0

I have implemented a small piece of asynchronous code and I face a weird behavior.

Basically what I want to do is run an initialization process for a set of multiple "clients" and I don't want to process them in a queue (some may take time to process, otherts may not). I just want them to be all finished in order to go to the next step. In order to avoid having too many processes running concurrently, I'm using a sempaphore (set temporarily to 2).

The problem I have is the execution seems to be done synchronously. Here a piece of the code (minified: no logging, try/catch, etc):

public void IntializeReportStructure(DateTimeOffset inReferenceDate)
{
    List<Task> theTaskCollection = new List<Task>();
    foreach (long theClientId in this.GetClientIdCollection())
    {
        Task theTask = this.InitializeClientAsync(theClientId, inReferenceDate.Year, inReferenceDate.Month);
        theTaskCollection.Add(theTask);
    }

    Task.WaitAll(theTaskCollection.ToArray());
}

private async Task InitializeClientAsync(long inClientId, int inReferenceYear, int inReferenceMonth)
{
    await this.Semaphore.WaitAsync();
    await this.InitializeClientReportAsync(inClientId);
    await this.InitializeClientSummaryAsync(inClientId, inReferenceYear, inReferenceMonth);
    this.Semaphore.Release();
}

Here's the logs content:

Waiting for semaphore for client 41. Current count is 2.
Entered semaphore for client 41. Current count is 1.
Semaphore has been released for client 41. Current count is 2.
Waiting for semaphore for client 12. Current count is 2.
Entered semaphore for client 12. Current count is 1.
Semaphore has been released for client 12. Current count is 2.
Waiting for semaphore for client 2. Current count is 2.
Entered semaphore for client 2. Current count is 1.
Semaphore has been released for client 2. Current count is 2.
Waiting for semaphore for client 261. Current count is 2.
Entered semaphore for client 261. Current count is 1.
Semaphore has been released for client 261. Current count is 2.
Waiting for semaphore for client 1. Current count is 2.
Entered semaphore for client 1. Current count is 1.
Semaphore has been released for client 1. Current count is 2.
Waiting for semaphore for client 6. Current count is 2.
Entered semaphore for client 6. Current count is 1.
Semaphore has been released for client 6. Current count is 2.

As you can see, each task is going to the semaphore step only when the previous one is finished.
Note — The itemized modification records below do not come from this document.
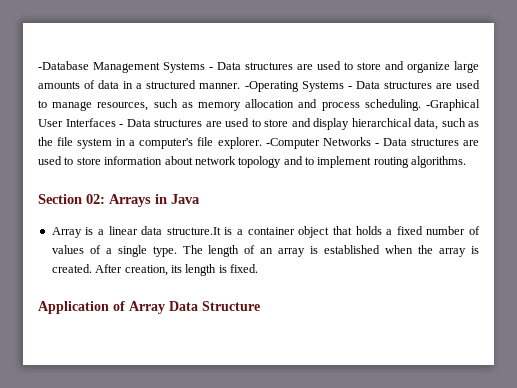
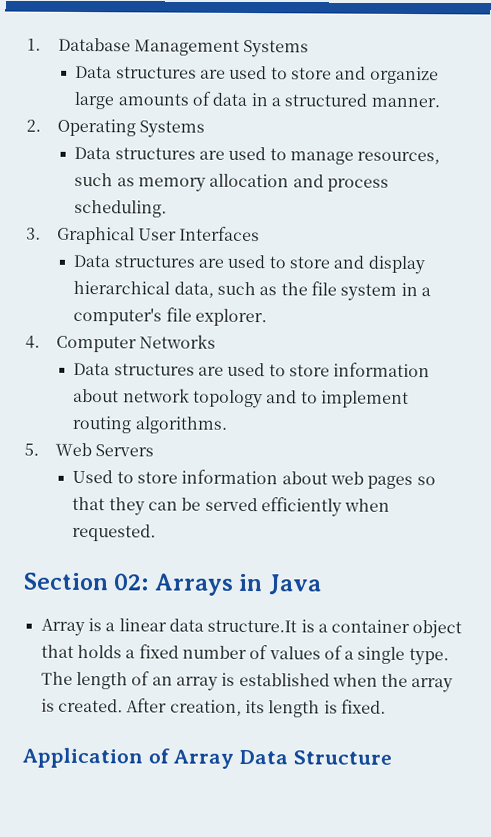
- -Database Management Systems - Data structures are used to store and organize large amounts of data in a structured manner. -Operating Systems - Data structures are used to manage resources, such as memory allocation and process scheduling. -Graphical User Interfaces - Data structures are used to store and display hierarchical data, such as the file system in a computer's file explorer. -Computer Networks - Data structures are used to store information about network topology and to implement routing algorithms.
+ 1. Database Management Systems
+ Data structures are used to store and organize large amounts of data in a structured manner.
+ 2. Operating Systems
+ Data structures are used to manage resources, such as memory allocation and process scheduling.
+ 3. Graphical User Interfaces
+ Data structures are used to store and display hierarchical data, such as the file system in a computer's file explorer.
+ 4. Computer Networks
+ Data structures are used to store information about network topology and to implement routing algorithms.
+ 5. Web Servers
+ Used to store information about web pages so that they can be served efficiently when requested.

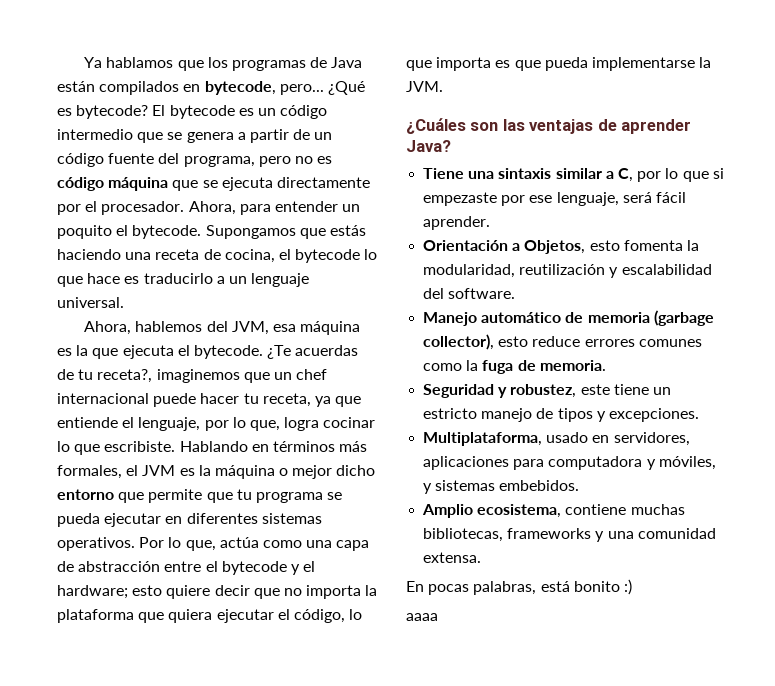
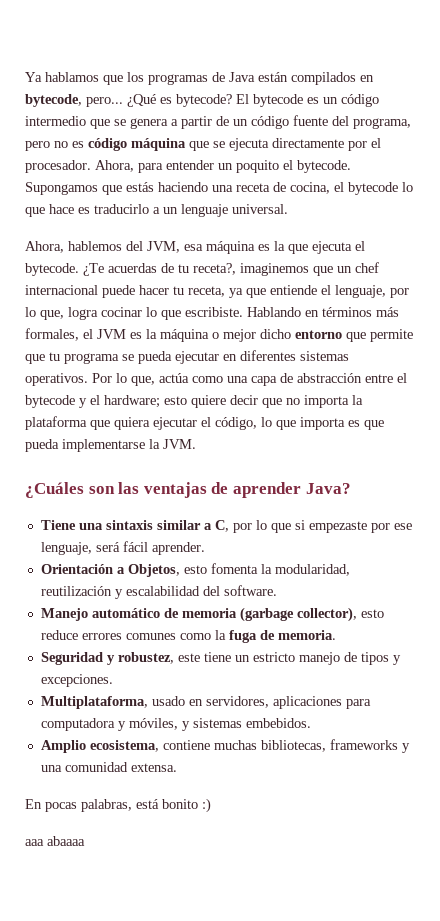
- aaaa
+ aaa abaaaa

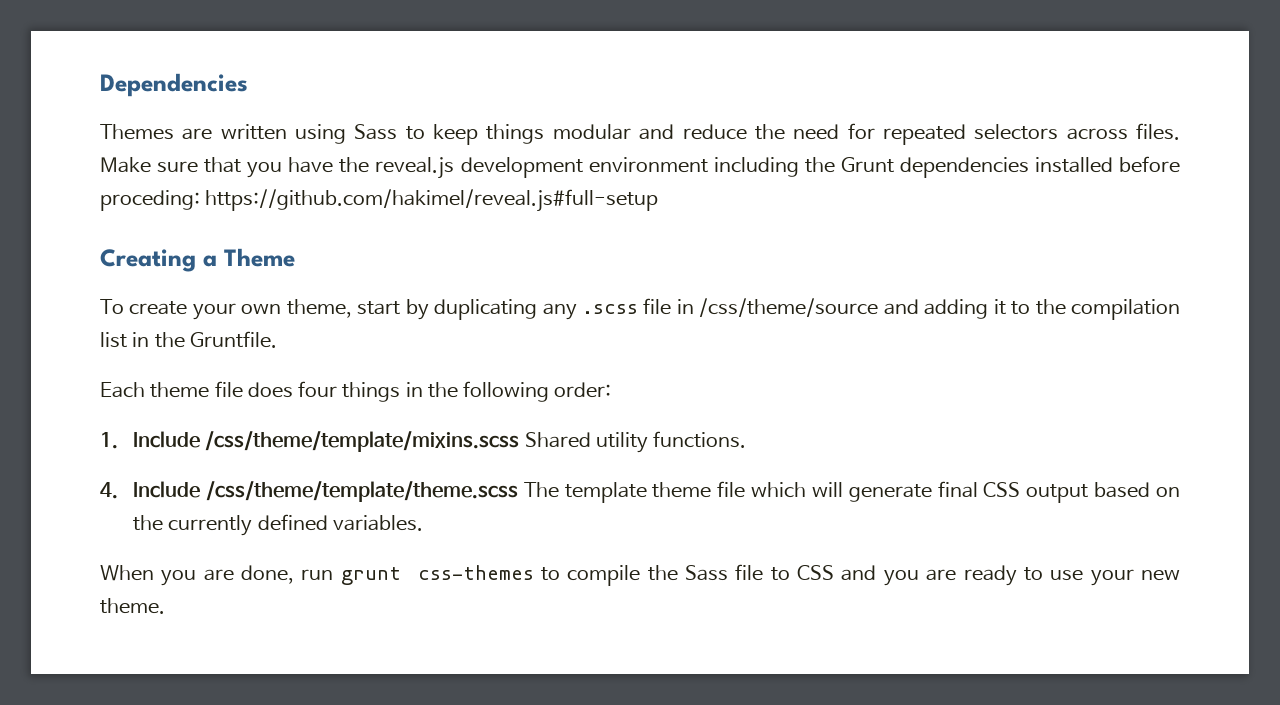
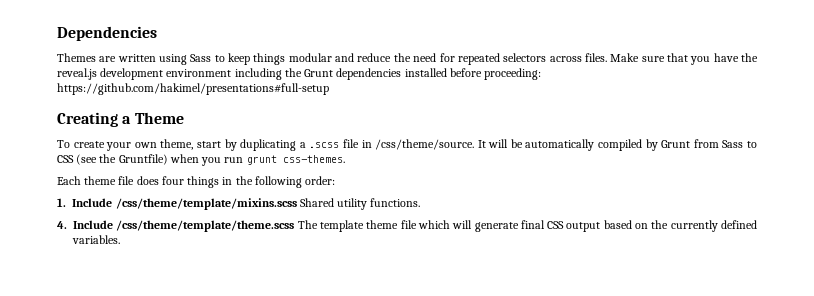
- Make sure that you have the reveal.js development environment including the Grunt dependencies installed before proceding: https://github.com/hakimel/reveal.js#full-setup
+ Make sure that you have the reveal.js development environment including the Grunt dependencies installed before proceeding: https://github.com/hakimel/presentations#full-setup
- To create your own theme, start by duplicating any .scss file in /css/theme/source and adding it to the compilation list in the Gruntfile.
+ To create your own theme, start by duplicating a .scss file in /css/theme/source. It will be automatically compiled by Grunt from Sass to CSS (see the Gruntfile) when you run grunt css-themes.
- When you are done, run grunt css-themes to compile the Sass file to CSS and you are ready to use your new theme.

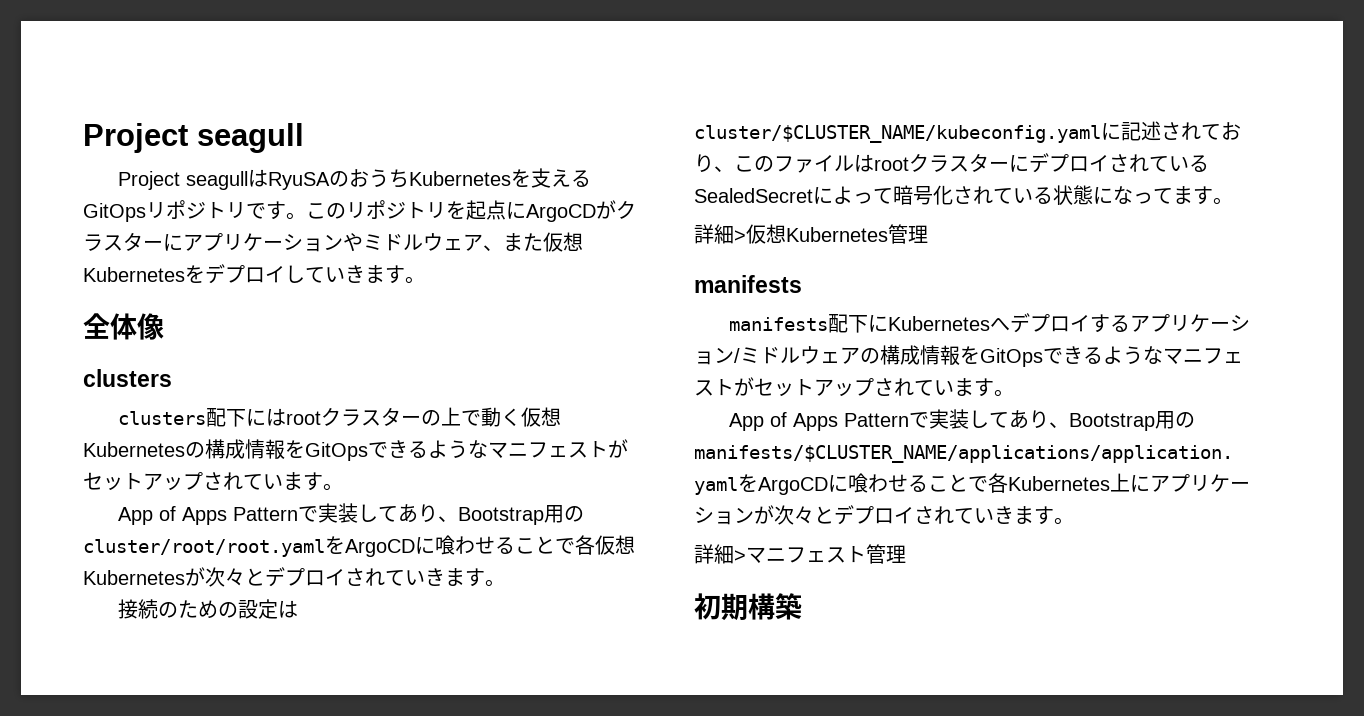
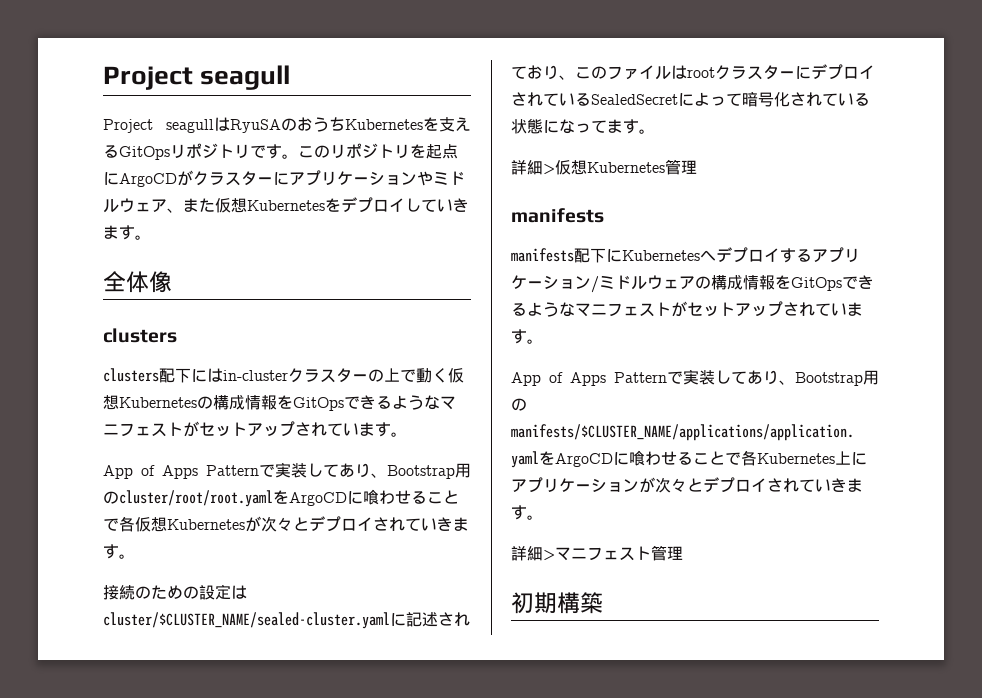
- clusters配下にはrootクラスターの上で動く仮想Kubernetesの構成情報をGitOpsできるようなマニフェストがセットアップされています。
+ clusters配下にはin-clusterクラスターの上で動く仮想Kubernetesの構成情報をGitOpsできるようなマニフェストがセットアップされています。
- 接続のための設定はcluster/$CLUSTER_NAME/kubeconfig.yamlに記述されており、このファイルはrootクラスターにデプロイされているSealedSecretによって暗号化されている状態になってます。
+ 接続のための設定はcluster/$CLUSTER_NAME/sealed-cluster.yamlに記述されており、このファイルはrootクラスターにデプロイされているSealedSecretによって暗号化されている状態になってます。

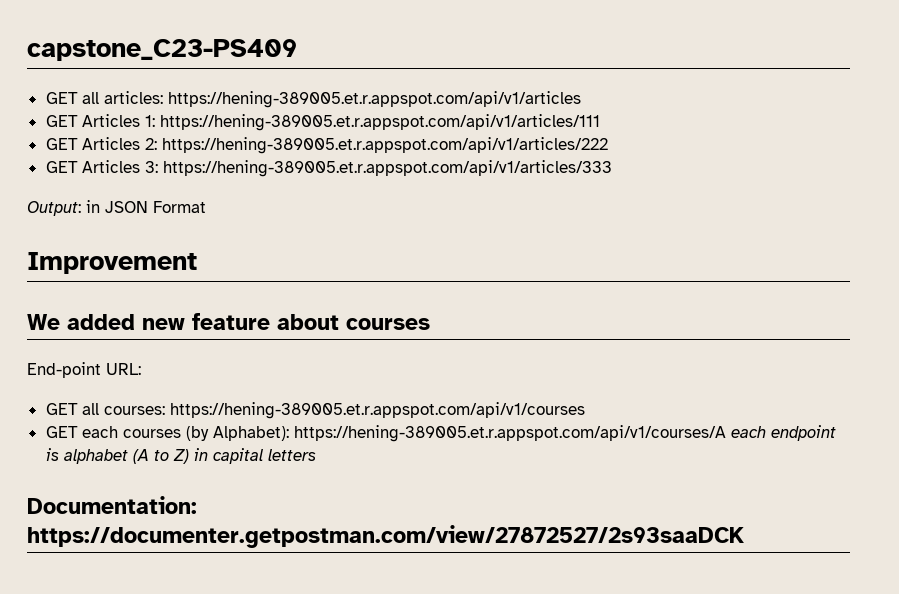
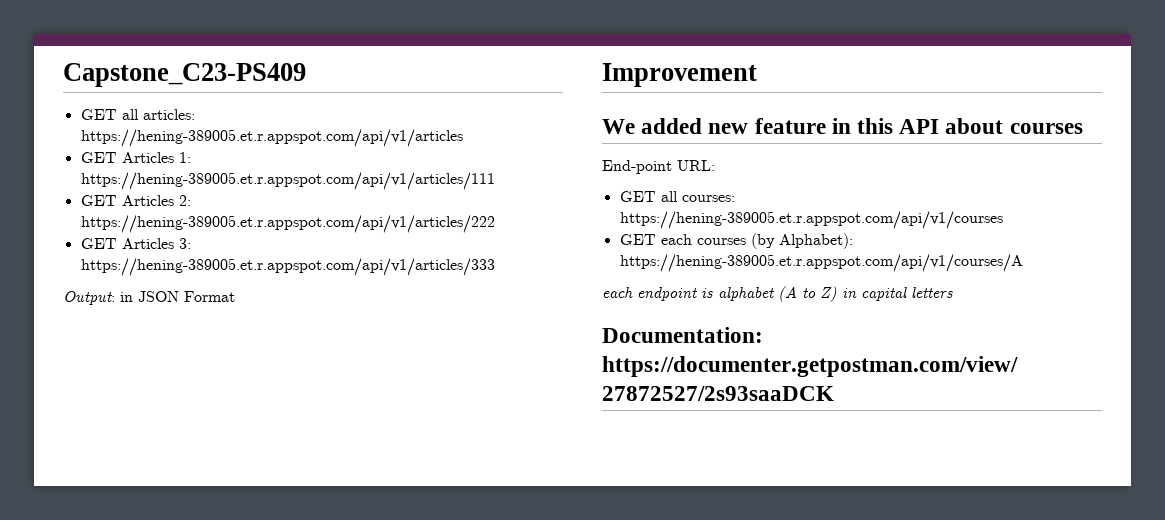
- capstone_C23-PS409
+ Capstone_C23-PS409
- We added new feature about courses
+ We added new feature in this API about courses
- GET each courses (by Alphabet): https://hening-389005.et.r.appspot.com/api/v1/courses/A each endpoint is alphabet (A to Z) in capital letters
+ GET each courses (by Alphabet): https://hening-389005.et.r.appspot.com/api/v1/courses/A
+ each endpoint is alphabet (A to Z) in capital letters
I said earlier the process was running asynchronously : within the loop (when adding the Task to the list), the task status is "RanToCompletion" and the value of IsCompleted is "true". I did not include the timestamp in the logs but we have some "client" that takes 15-20s to run and the process is "waiting" in the meantime.

Last detail, the two methods "InitializeClientReportAsync" and "InitializeClientSummaryAsync" are just doing async get data and async save data. Nothing weird over there.

The fun part is I am able to have an asynchronous result by adding "await Task.Delay(1);" right after the semaphore WaitAsync.

private async Task InitializeClientAsync(long inClientId, int inReferenceYear, int inReferenceMonth)
{
    await this.Semaphore.WaitAsync();
    await Task.Delay(1);
    await this.InitializeClientReportAsync(inClientId);
    await this.InitializeClientSummaryAsync(inClientId, inReferenceYear, inReferenceMonth);
    this.Semaphore.Release();
}

And here's the log content :

Waiting for semaphore for client 41. Current count is 2.
Waiting for semaphore for client 12. Current count is 1.
Waiting for semaphore for client 2. Current count is 0.
Waiting for semaphore for client 261. Current count is 0.
Waiting for semaphore for client 1. Current count is 0.
Waiting for semaphore for client 6. Current count is 0.
Entered semaphore for client 12. Current count is 0.
Entered semaphore for client 41. Current count is 0.
Semaphore has been released for client 12. Current count is 0.
Entered semaphore for client 2. Current count is 0.
Semaphore has been released for client 41. Current count is 0.
Entered semaphore for client 261. Current count is 0.
Semaphore has been released for client 261. Current count is 0.
Entered semaphore for client 1. Current count is 0.
Semaphore has been released for client 1. Current count is 0.
Entered semaphore for client 6. Current count is 0.
Semaphore has been released for client 2. Current count is 1.
Semaphore has been released for client 6. Current count is 2.

As you can see, processes are all going to the semaphore in the first place, before getting in. Aslo, we realize client "2" is the longest one to initialize. This is what I expect from the code in the first place.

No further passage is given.